First, accurate accounting, and in effect, accurate financial reporting, play an important role in determining the status of your cash flow.
To determine whether your business is generating an income or not, an accountant analyzes the amount of money coming in and going out of your business. Many IT companies have also found success securing immediate cash with invoice factoring. You can obtain an accountant’s opinion by getting an estimate, a financial statement from the Internal Revenue Service, or ask for a tax return. The Internal Revenue Service will require you to file an official tax return for your company.
The second step is to determine the current value of your small company. This can be done by making an inventory of your company assets. After doing so, you will want to examine whether your company has sufficient cash on hand to keep operating the way it does now. Your cash reserves should be enough to cover unexpected expenses, which can include customer service, legal fees, inventory repair, payroll, and marketing costs.

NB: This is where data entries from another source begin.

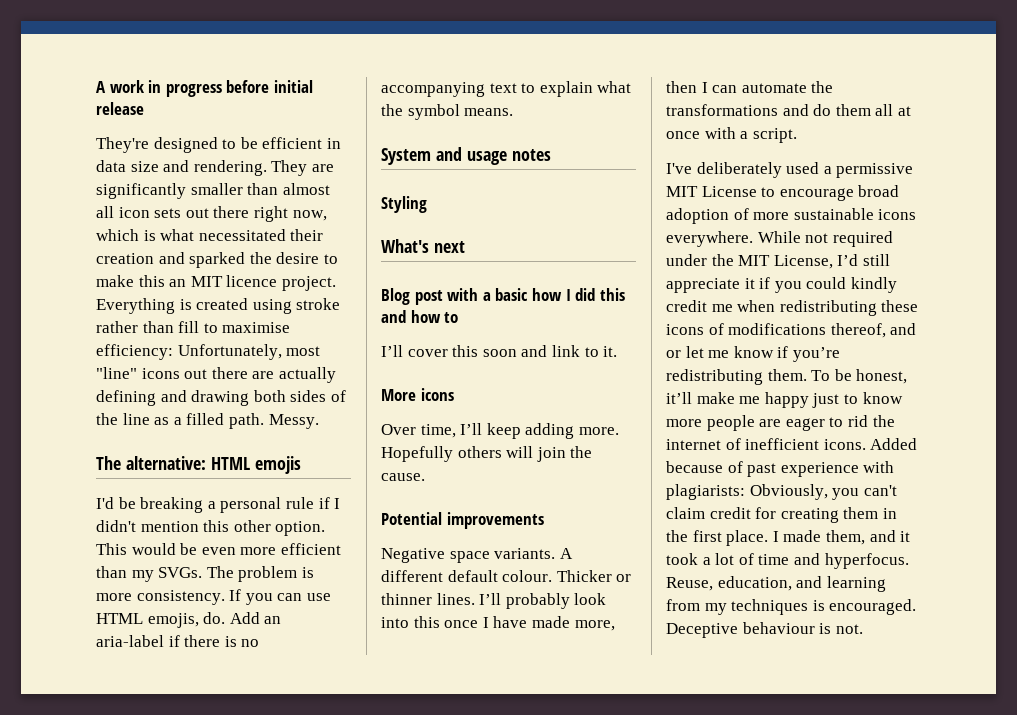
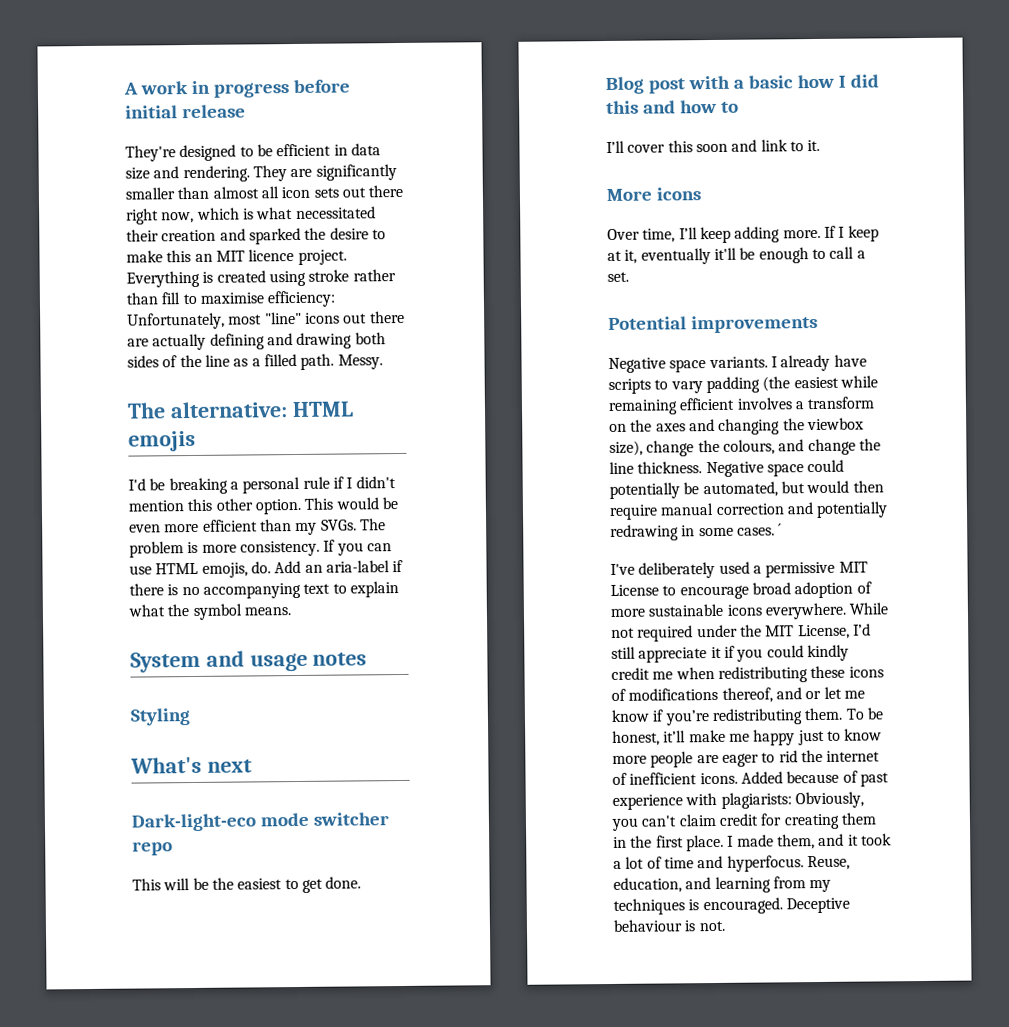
+ Dark-light-eco mode switcher repo
+ This will be the easiest to get done.
- Hopefully others will join the cause.
+ If I keep at it, eventually it'll be enough to call a set.
- A different default colour. Thicker or thinner lines. I’ll probably look into this once I have made more, then I can automate the transformations and do them all at once with a script.
+ I already have scripts to vary padding (the easiest while remaining efficient involves a transform on the axes and changing the viewbox size), change the colours, and change the line thickness. Negative space could potentially be automated, but would then require manual correction and potentially redrawing in some cases. ´

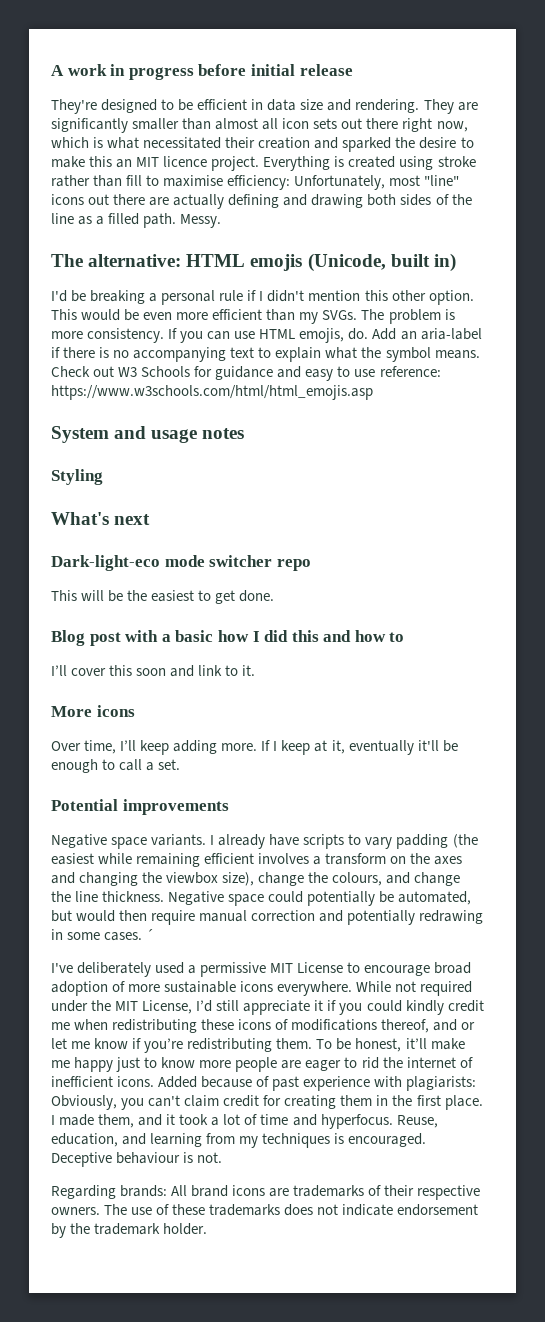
- The alternative: HTML emojis
+ The alternative: HTML emojis (Unicode, built in)
+ Check out W3 Schools for guidance and easy to use reference: https://www.w3schools.com/html/html_emojis.asp
+ Regarding brands: All brand icons are trademarks of their respective owners. The use of these trademarks does not indicate endorsement by the trademark holder.

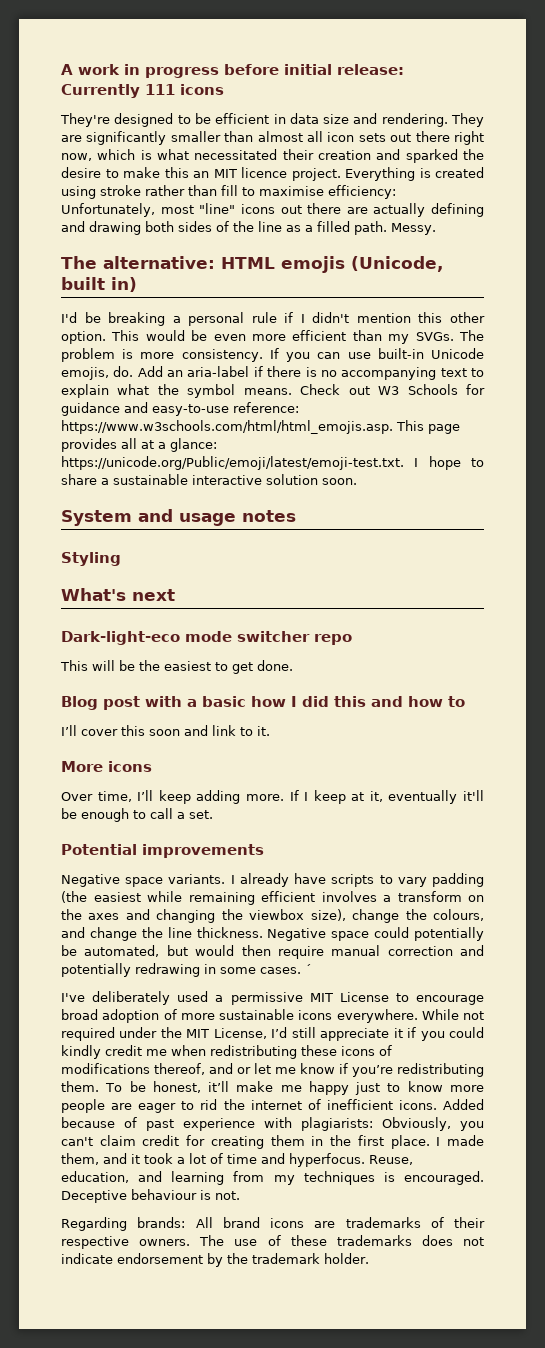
- A work in progress before initial release
+ A work in progress before initial release: Currently 111 icons
- If you can use HTML emojis, do.
+ If you can use built-in Unicode emojis, do.
- Check out W3 Schools for guidance and easy to use reference: https://www.w3schools.com/html/html_emojis.asp
+ Check out W3 Schools for guidance and easy-to-use reference: https://www.w3schools.com/html/html_emojis.asp. This page provides all at a glance: https://unicode.org/Public/emoji/latest/emoji-test.txt. I hope to share a sustainable interactive solution soon.

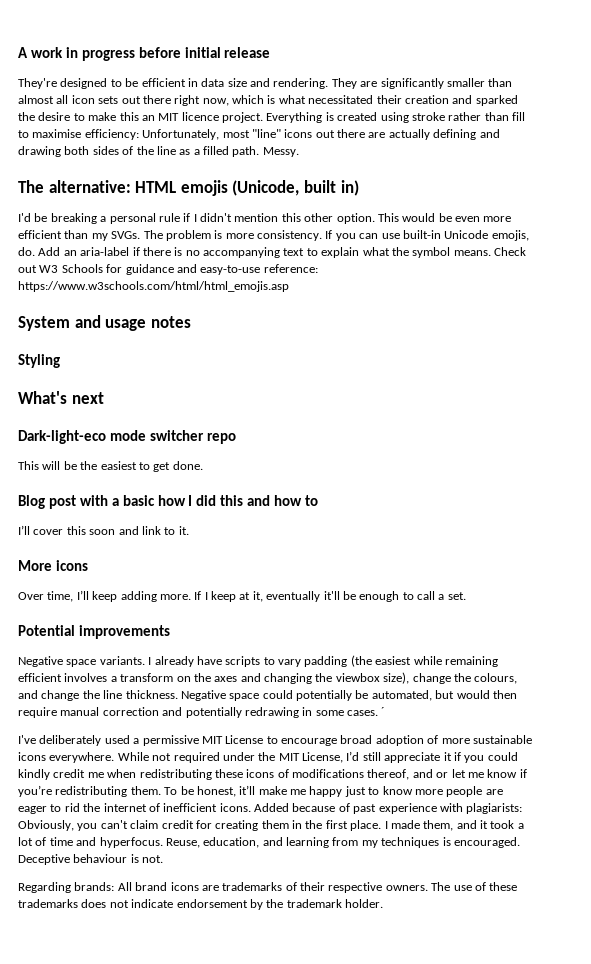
- A work in progress before initial release: Currently 111 icons
+ A work in progress before initial release
- Check out W3 Schools for guidance and easy-to-use reference: https://www.w3schools.com/html/html_emojis.asp. This page provides all at a glance: https://unicode.org/Public/emoji/latest/emoji-test.txt. I hope to share a sustainable interactive solution soon.
+ Check out W3 Schools for guidance and easy-to-use reference: https://www.w3schools.com/html/html_emojis.asp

If you are thinking of starting a new business, then you have to determine your current market value, the cost of your equipment and supplies, taxes, overhead, rent, and financing options. Calculate the current value of each asset that is related to your business. Assess if you have a surplus or a deficit in relation to your total assets.
Cash that is left after assessing your current assets is the amount that you need to raise capital, pay for advertising, and pay other business expenses. Once all of your assets have been assessed, the amount of money that is needed to start a new company is calculated. You should be aware that any new assets you purchase can lower your cash balance, but they are not necessary for your company. Any money you have left is then given to your bank account or the owner of the business to be used for the start up or ongoing operations of the business.

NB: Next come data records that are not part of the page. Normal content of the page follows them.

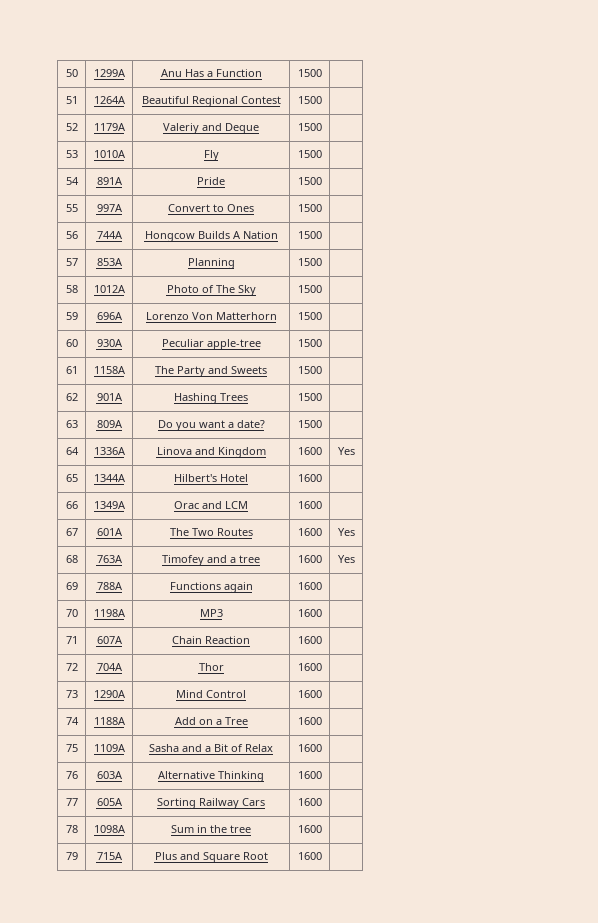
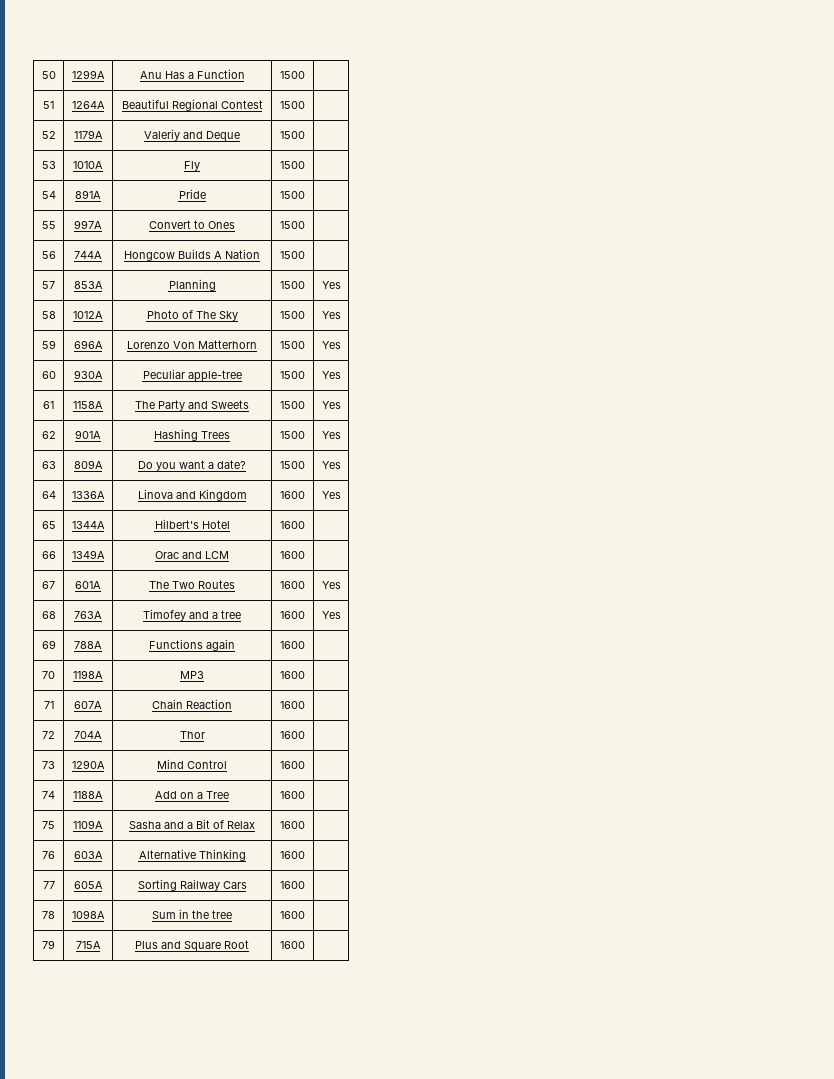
- 57 | 853A | Planning | 1500 |
+ 57 | 853A | Planning | 1500 | Yes
- 58 | 1012A | Photo of The Sky | 1500 |
+ 58 | 1012A | Photo of The Sky | 1500 | Yes
- 59 | 696A | Lorenzo Von Matterhorn | 1500 |
+ 59 | 696A | Lorenzo Von Matterhorn | 1500 | Yes
- 60 | 930A | Peculiar apple-tree | 1500 |
+ 60 | 930A | Peculiar apple-tree | 1500 | Yes
- 61 | 1158A | The Party and Sweets | 1500 |
+ 61 | 1158A | The Party and Sweets | 1500 | Yes
- 62 | 901A | Hashing Trees | 1500 |
+ 62 | 901A | Hashing Trees | 1500 | Yes
- 63 | 809A | Do you want a date? | 1500 |
+ 63 | 809A | Do you want a date? | 1500 | Yes

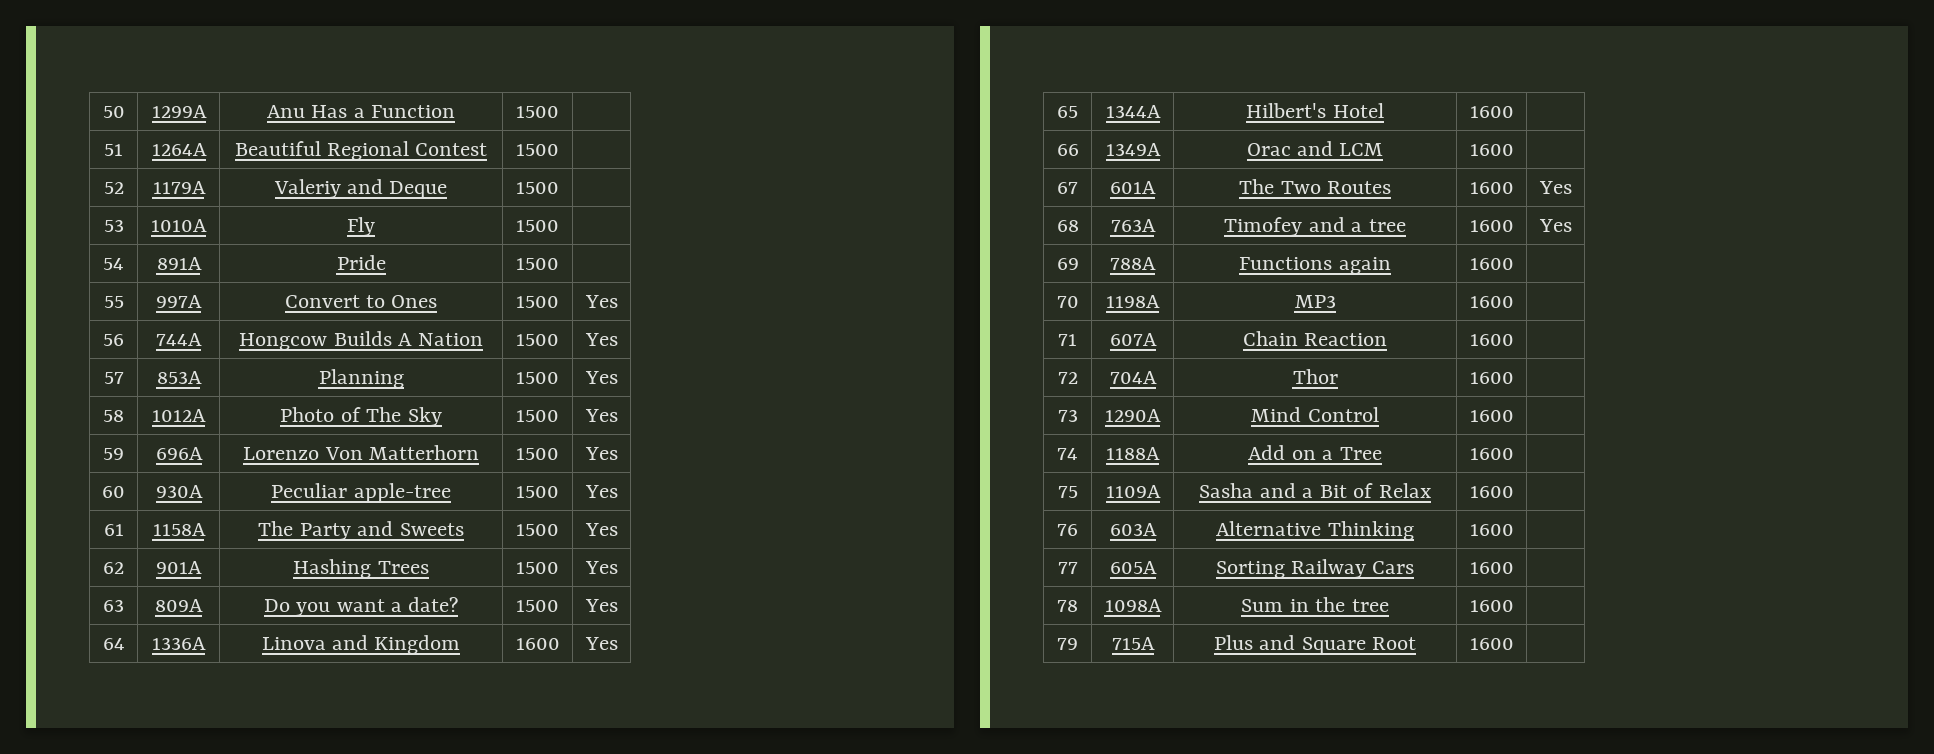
- 55 | 997A | Convert to Ones | 1500 |
+ 55 | 997A | Convert to Ones | 1500 | Yes
- 56 | 744A | Hongcow Builds A Nation | 1500 |
+ 56 | 744A | Hongcow Builds A Nation | 1500 | Yes

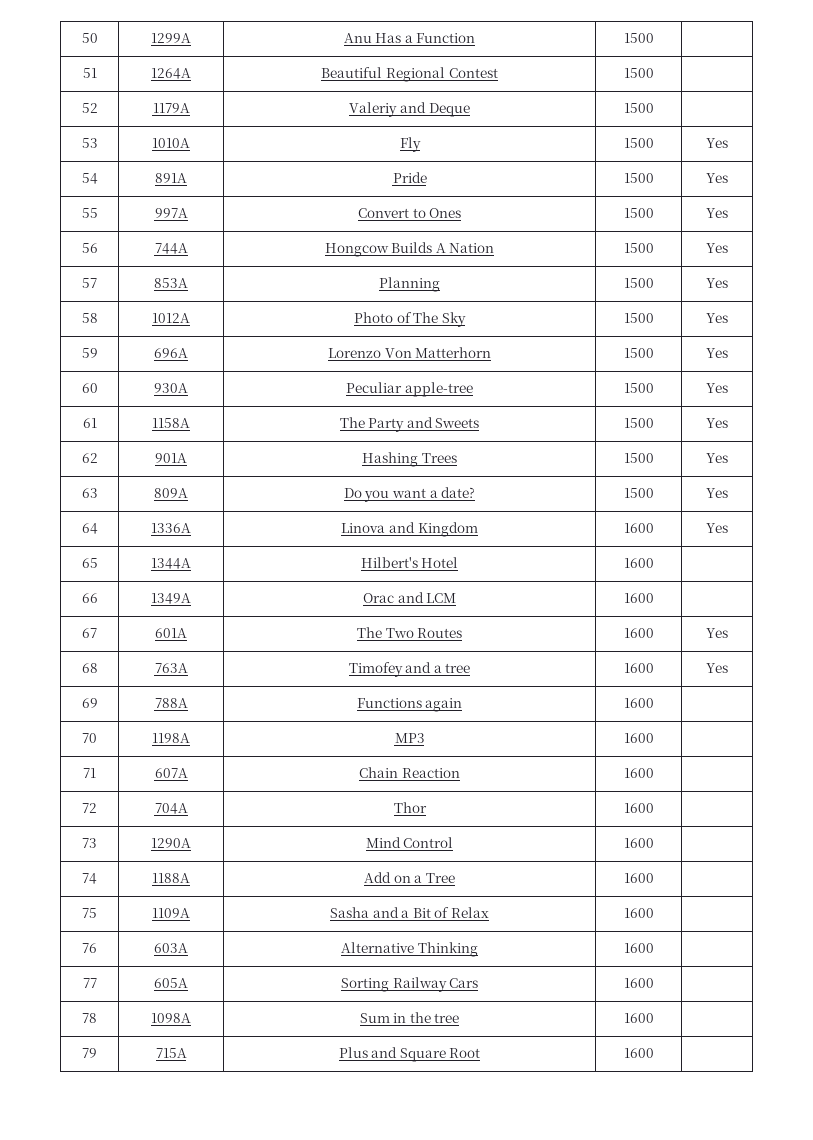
- 53 | 1010A | Fly | 1500 |
+ 53 | 1010A | Fly | 1500 | Yes
- 54 | 891A | Pride | 1500 |
+ 54 | 891A | Pride | 1500 | Yes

A small business must also have a working capital management system to be able to meet the cash needs of your business.
A working capital management system is a program designed to track and monitor all of your payments, transactions, and manage a reserve fund. This system is used by banks, credit unions, and other institutions to keep track of your company’s funds.

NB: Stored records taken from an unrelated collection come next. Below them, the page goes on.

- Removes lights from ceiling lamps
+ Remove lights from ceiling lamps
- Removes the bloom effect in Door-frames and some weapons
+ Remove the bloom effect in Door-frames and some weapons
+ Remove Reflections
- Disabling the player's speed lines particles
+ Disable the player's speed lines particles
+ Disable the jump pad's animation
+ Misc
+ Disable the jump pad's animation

If you are in need of a small loan to fund your company, make sure that you find out if there is a business line of credit available from your bank or other source. You may need to have your accounts with other banks approved in order for them to provide you with a personal line of credit, but you cannot obtain a personal line of credit if your business does not have a business line of credit from the bank. Also, you will have to provide proof of income and assets before they approve you. Some banks do not allow you to borrow from their own accounts.
With proper accounting and financial reporting, your business cash flow will continue to be beneficial and consistent, allowing your small company to grow.
When you are in need of capital to expand or purchase more machinery or invest in new equipment, be sure that your accounts are accurate and detailed enough to satisfy the lending institution. Even when you receive a line of credit, the bank may require you to maintain a certain level of your accounts as a security. You can work with your accountant and financial consultant to develop an effective accounting plan that will help you meet your cash needs while keeping you and your customers happy. Be sure to follow the terms of the agreement you enter into, as failure to do so can result in your accounts being frozen or liquidated without notice.